LAWTON, OK (TNN) - An American hero, who died in World War II and went unidentified for more than 75 years, is in his final resting place. Corporal Claire Goldtrap was given a proper burial with full military honors in Hobart.
Cpl. Goldtrap was part of an amphibian tractor battalion. He was 21-years-old when he was killed in 1943 after his battalion landed against strong Japanese resistance on the small island of Betio in the Tarawa Atoll of the Gilbert Islands.
He was originally buried but in 1946 the military moved the unidentified remains back to Honolulu, reburying them at the National Memorial Cemetery of the Pacific.
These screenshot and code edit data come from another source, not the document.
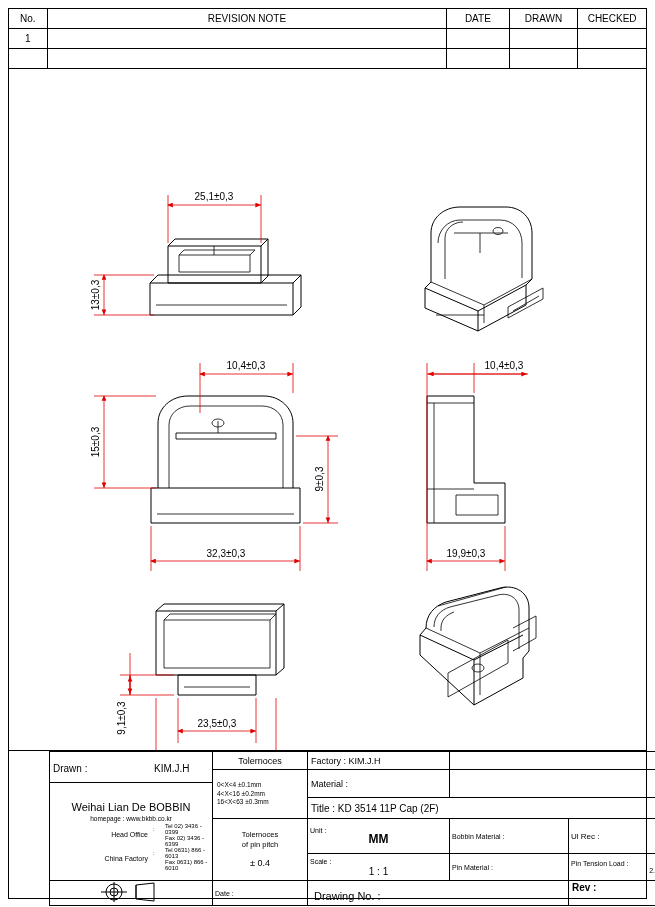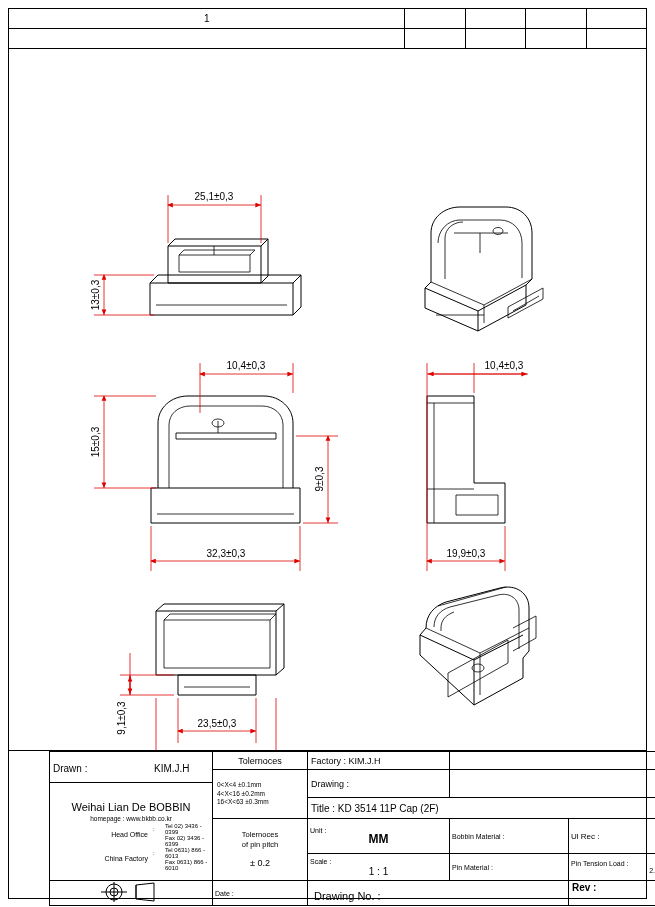--- a/index.html
+++ b/index.html
@@ -64,6 +64,13 @@
 
   <table class="rev-table">
     <tbody>
+        <tr>
+      <th class="rev-no">No.</th>
+      <th class="rev-note">REVISION  NOTE</th>
+      <th class="rev-date">DATE</th>
+      <th class="rev-drawn">DRAWN</th>
+      <th class="rev-checked">CHECKED</th>
+    </tr>
     <tr>
       <td>1</td>
       <td></td>

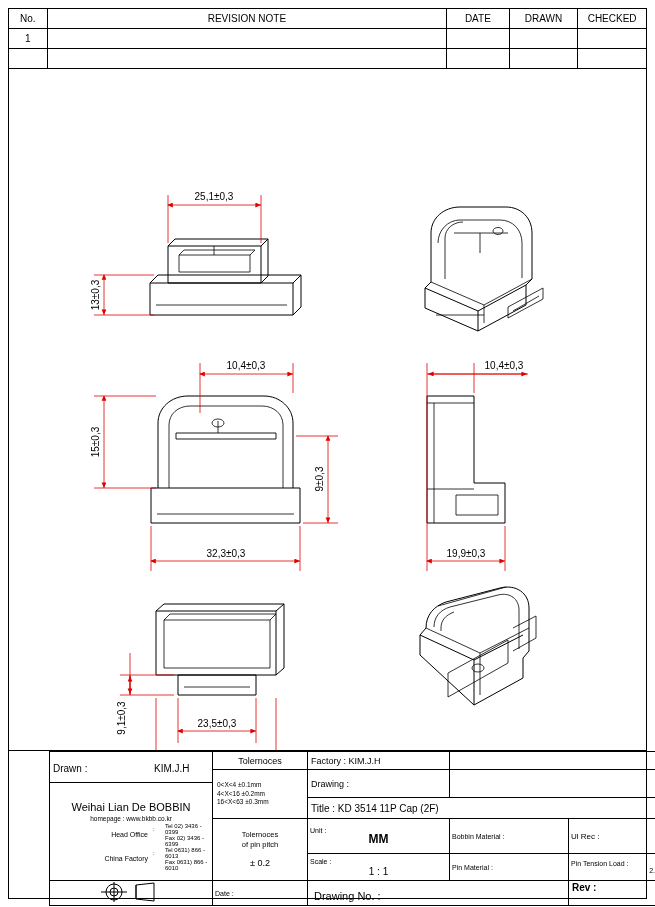--- a/index.html
+++ b/index.html
@@ -332,7 +332,7 @@
           <div>4&lt;X&lt;16   ±0.2mm</div>
           <div>16&lt;X&lt;63  ±0.3mm</div>
         </td>
-        <td class="l" style="height:17px;font-size:9px;">Drawing :</td>
+        <td class="l" style="height:17px;font-size:9px;">Material :</td>
         <td colspan="2"></td>
       </tr>
 

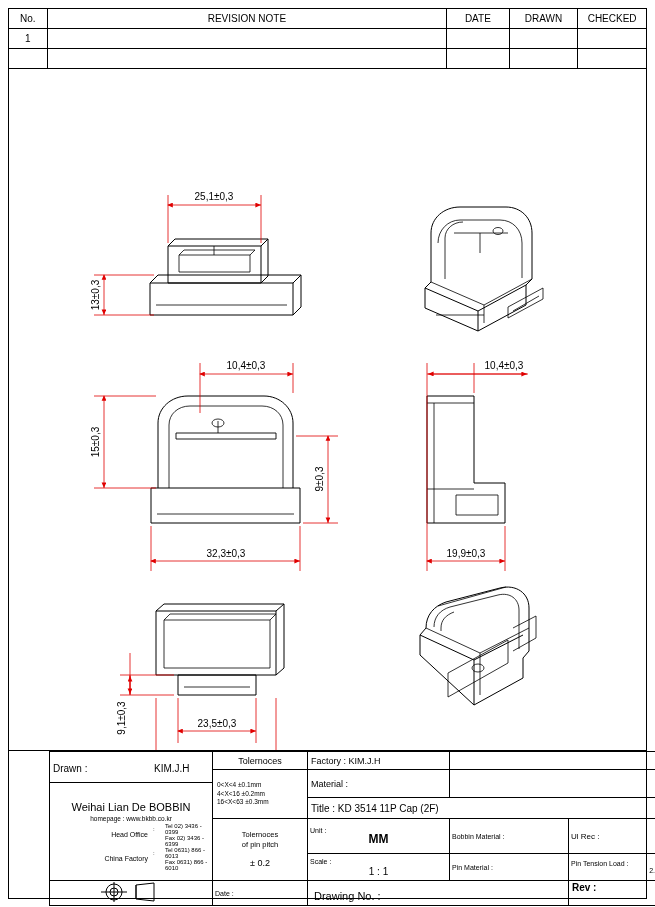--- a/index.html
+++ b/index.html
@@ -347,7 +347,7 @@
         <td rowspan="2" class="c" style="font-size:7.5px;line-height:1.4;">
           <div>Tolernoces</div>
           <div>of pin pitch</div>
-          <div style="margin-top:6px;font-size:9px;">± 0.2</div>
+          <div style="margin-top:6px;font-size:9px;">± 0.4</div>
         </td>
         <td style="width:75px;height:26px;padding:0;">
           <div class="small" style="margin-left:2px;">Unit :</div>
From there, Goldtrap’s remains were exhumed, and officially identified in June using D-N-A analysis and dental records.
He was finally laid to rest next to his mother, Wednesday, on what would have been his 97th birthday.
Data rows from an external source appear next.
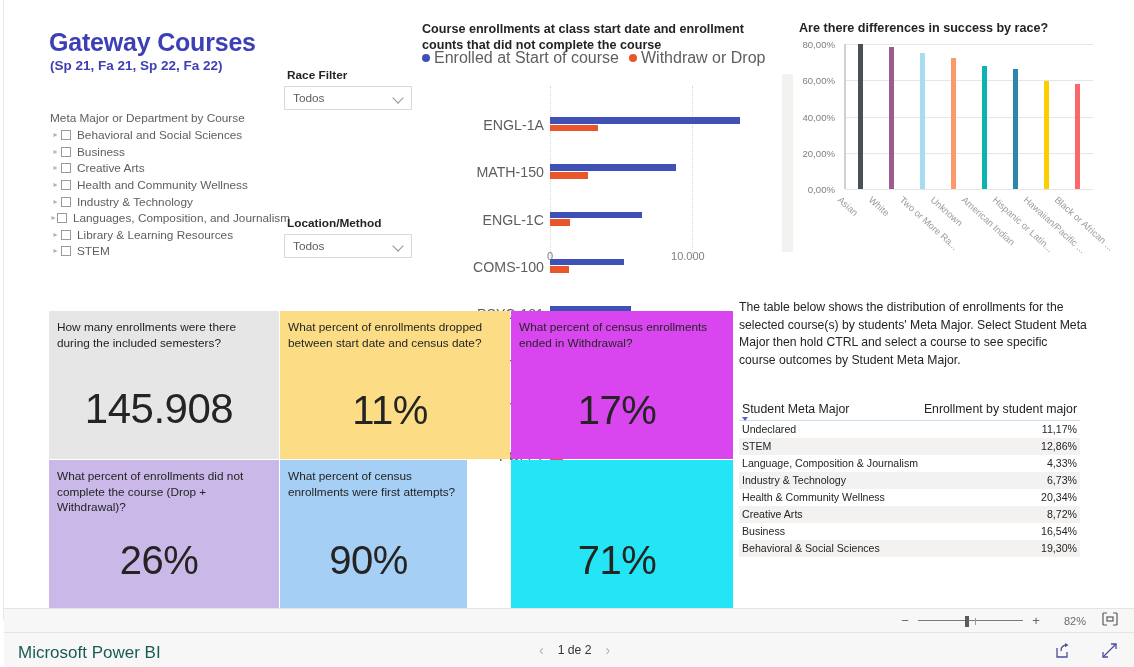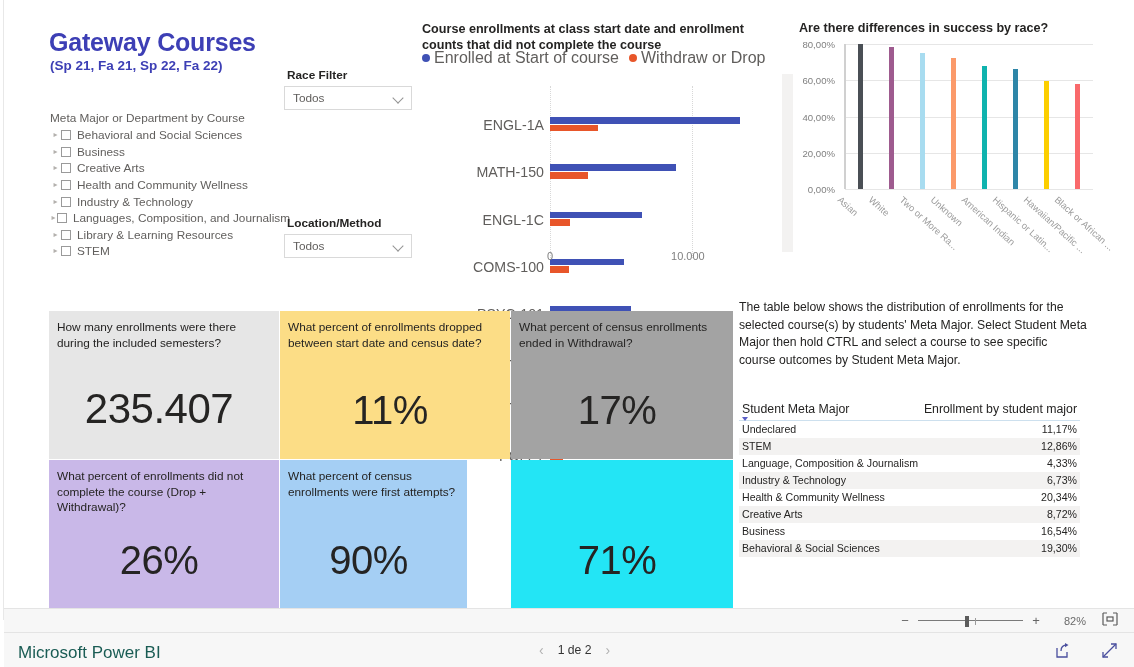--- a/index.html
+++ b/index.html
@@ -396,7 +396,7 @@
           <div class="kpi-q">What percent of enrollments dropped between start date and census date?</div>
           <div class="kpi-v">11%</div>
         </div>
-        <div class="kpi" style="left: 462px; top: 0px; width: 222px; height: 148px; background: #a3a3a3;">
+        <div class="kpi" style="left: 462px; top: 0px; width: 222px; height: 148px; background: #d946ef;">
           <div class="kpi-q">What percent of census enrollments ended in Withdrawal?</div>
           <div class="kpi-v">17%</div>
         </div>

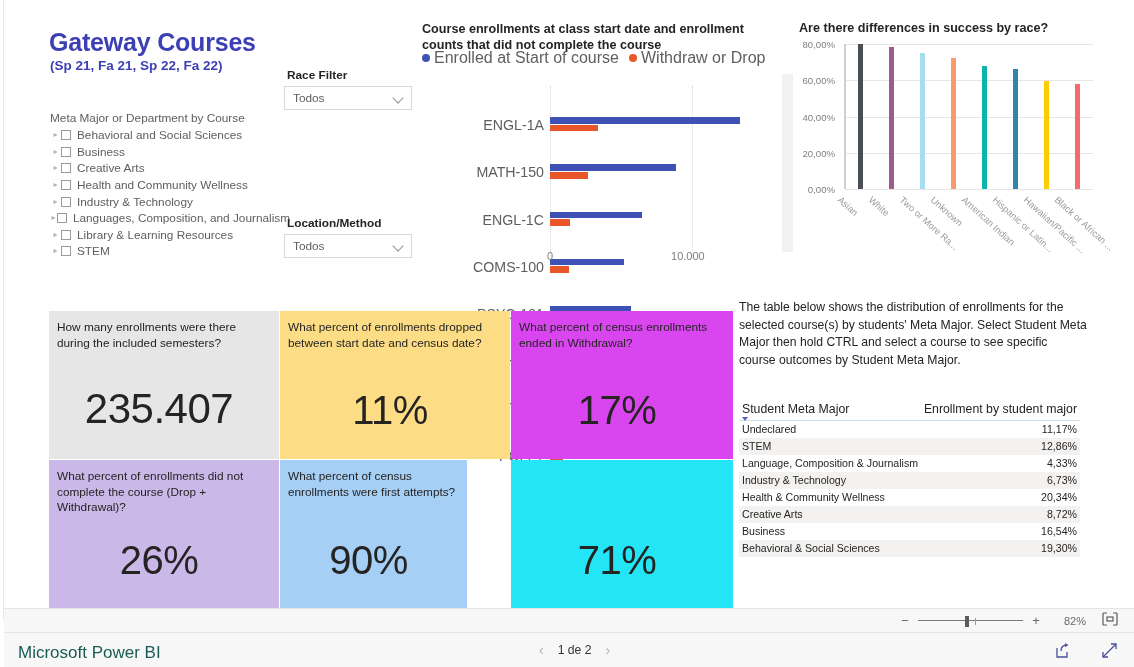--- a/index.html
+++ b/index.html
@@ -390,7 +390,7 @@
     <div class="kpi-grid" id="kpi-grid">
         <div class="kpi" style="left: 0px; top: 0px; width: 230px; height: 148px; background: rgb(230, 230, 230);">
           <div class="kpi-q">How many enrollments were there during the included semesters?</div>
-          <div class="kpi-v wide">235.407</div>
+          <div class="kpi-v wide">145.908</div>
         </div>
         <div class="kpi" style="left: 231px; top: 0px; width: 230px; height: 148px; background: rgb(252, 221, 134);">
           <div class="kpi-q">What percent of enrollments dropped between start date and census date?</div>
“He’s home now,” said Jo Lynn Anderson, Cpl. Goldtrap’s Great Niece.
It’s been 75 years in the making. A casket adorned with an American flag brings closure and comfort to Corporal Claire Goldtrap’s family.
“It means everything to be able to step in with my cousins because we’re all he has left and make sure the right things gets done for him,” said Anderson.
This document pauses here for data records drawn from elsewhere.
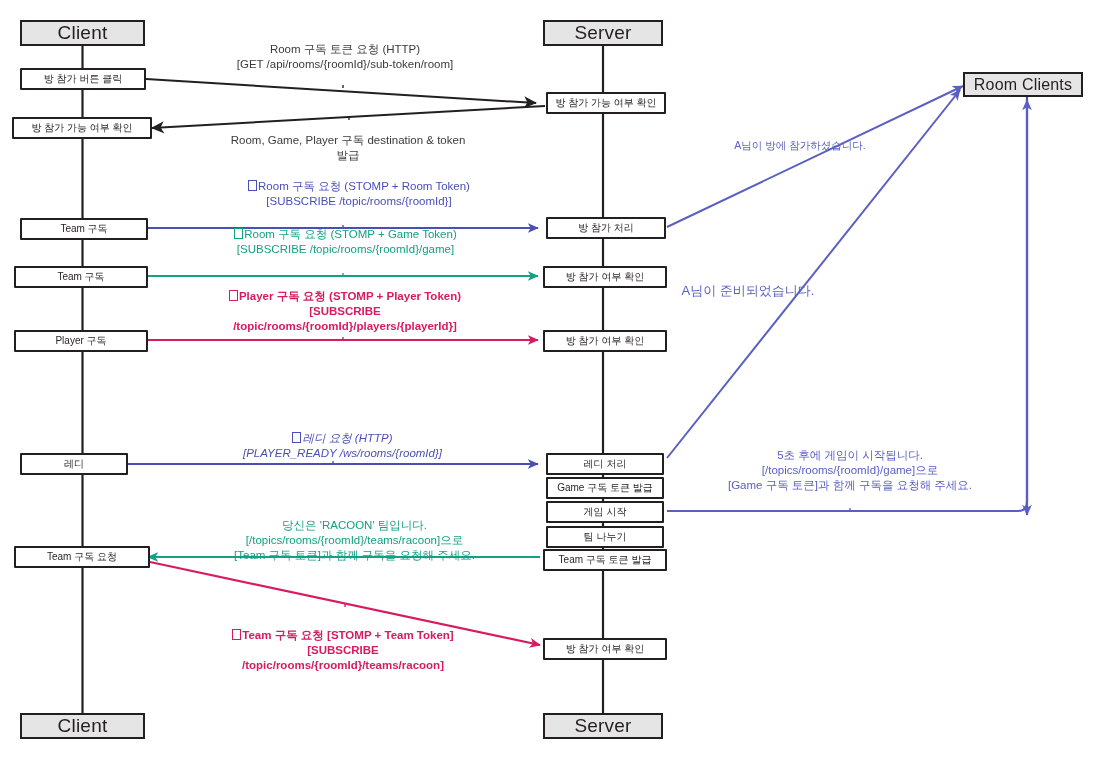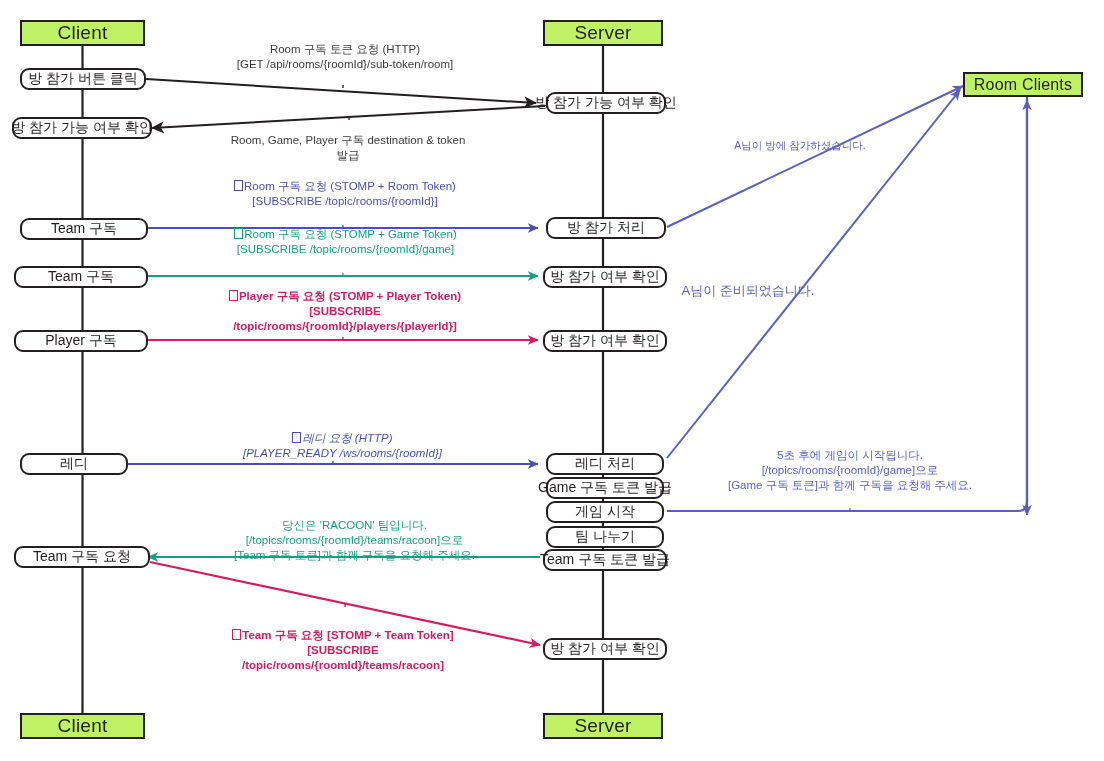--- a/index.html
+++ b/index.html
@@ -7,7 +7,7 @@
   #canvas{position:relative;width:1104px;height:761px;background:#ffffff;overflow:hidden;}
   svg.layer{position:absolute;left:0;top:0;width:1104px;height:761px;}
 
-  .hdr{position:absolute;box-sizing:border-box;border:2px solid #231f20;background:#bef264;
+  .hdr{position:absolute;box-sizing:border-box;border:2px solid #231f20;background:#e5e5e5;
        display:flex;align-items:center;justify-content:center;color:#231f20;
        font-size:19px;letter-spacing:.2px;}
   .act{position:absolute;box-sizing:border-box;border:2px solid #231f20;background:#fff;

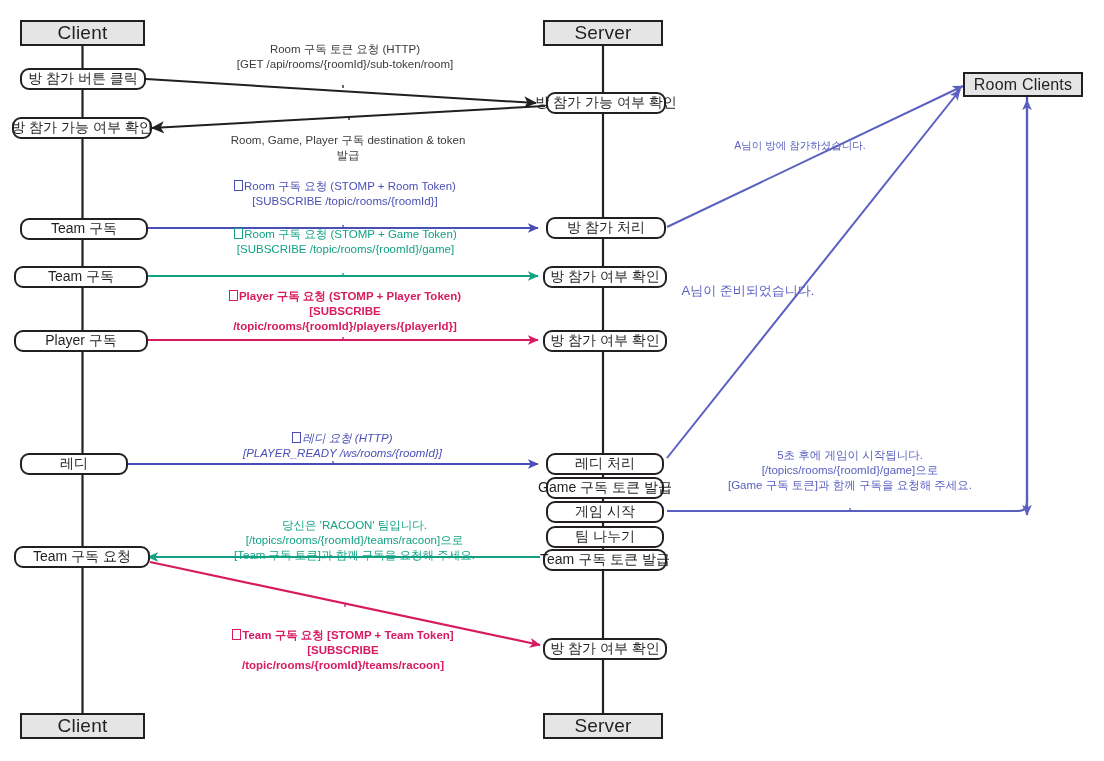--- a/index.html
+++ b/index.html
@@ -11,8 +11,8 @@
        display:flex;align-items:center;justify-content:center;color:#231f20;
        font-size:19px;letter-spacing:.2px;}
   .act{position:absolute;box-sizing:border-box;border:2px solid #231f20;background:#fff;
-       border-radius:9px;display:flex;align-items:center;justify-content:center;
-       color:#231f20;font-size:14px;white-space:nowrap;}
+       border-radius:1px;display:flex;align-items:center;justify-content:center;
+       color:#231f20;font-size:10px;white-space:nowrap;}
   .lbl{position:absolute;text-align:center;font-size:11.5px;line-height:15px;white-space:nowrap;}
   .lbl.blk{color:#3b3b3b;}
   .lbl.blu{color:#4a4fb5;}

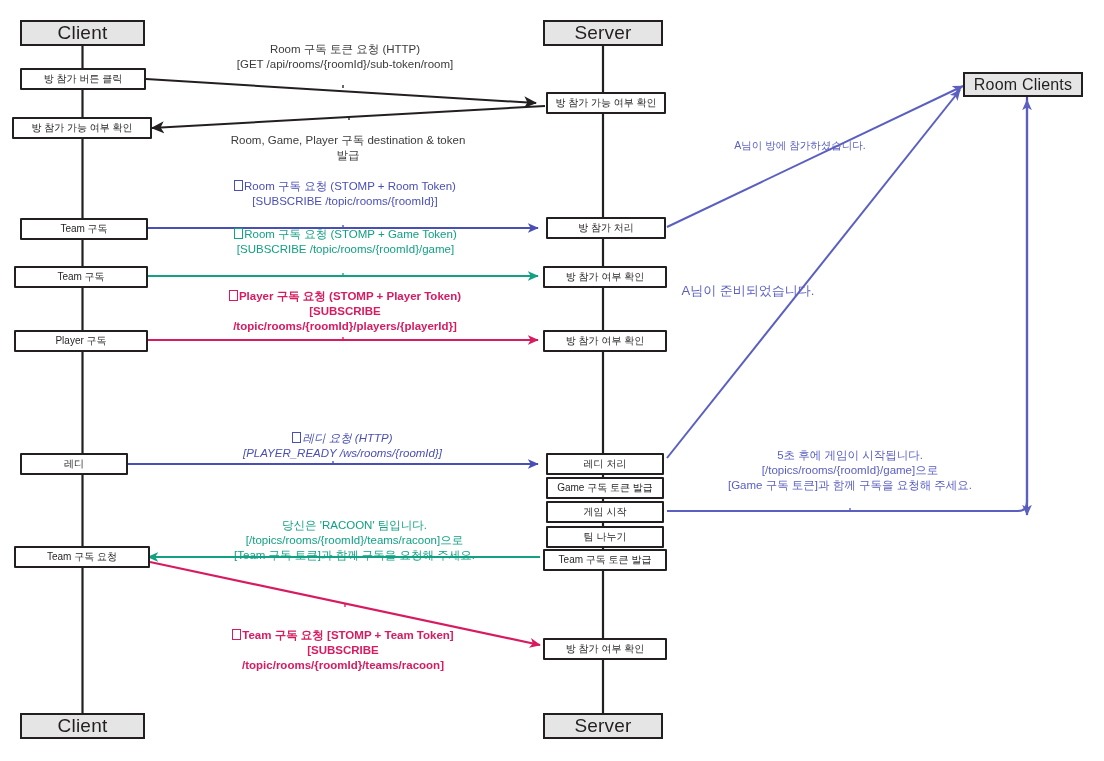--- a/index.html
+++ b/index.html
@@ -185,7 +185,7 @@
     <div>발급</div>
   </div>
 
-  <div class="lbl blu" style="left:200px;top:179px;width:290px;">
+  <div class="lbl blu" style="left:214px;top:179px;width:290px;">
     <div><span class="tofu"></span><span>Room 구독 요청 (STOMP + Room Token)</span></div>
     <div>[SUBSCRIBE /topic/rooms/{roomId}]</div>
   </div>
And although she’s not here to bear witness, his mother’s wishes have been carried out.
“She was my great grandmother and I never got to meet her, but I know she wanted him home,” said Anderson. “I read the letters she had written to the Marines asking, “Have you found him yet? I really want to bring him home.”
MSgt. Joshua Rothman had the privilege of escorting Cpl. Goldtrap all the way from Honolulu.
“I served with his great nephew, Robert Goldtrap, a few years back,” said MSgt. Joshua Rothman, U.S. Marine Corps. “We remained in touch and when he was notified that Cpl. Goldtrap was going to be brought home, he knew I was in Hawaii and reached out to me and asked me if I could be the escort and obviously it was an extreme honor.”
Veterans and service members from every walk of life paid tribute to Cpl. Goldtrap, including a fellow World War II veteran.
“I was in the Navy on a ship the whole time the war was going on, from 41 to 45,” said Joe Britton, WWII veteran.
Britton says he is touched by the support of so many who are honoring the ultimate sacrifice made. “I’m so proud that so many people are here,” said Britton. “I think this is great.”
“This is just an extremely special honor and I’m just grateful to be a part of it,” said MSgt. Rothman. “I’m glad the marine is back home where he belongs.”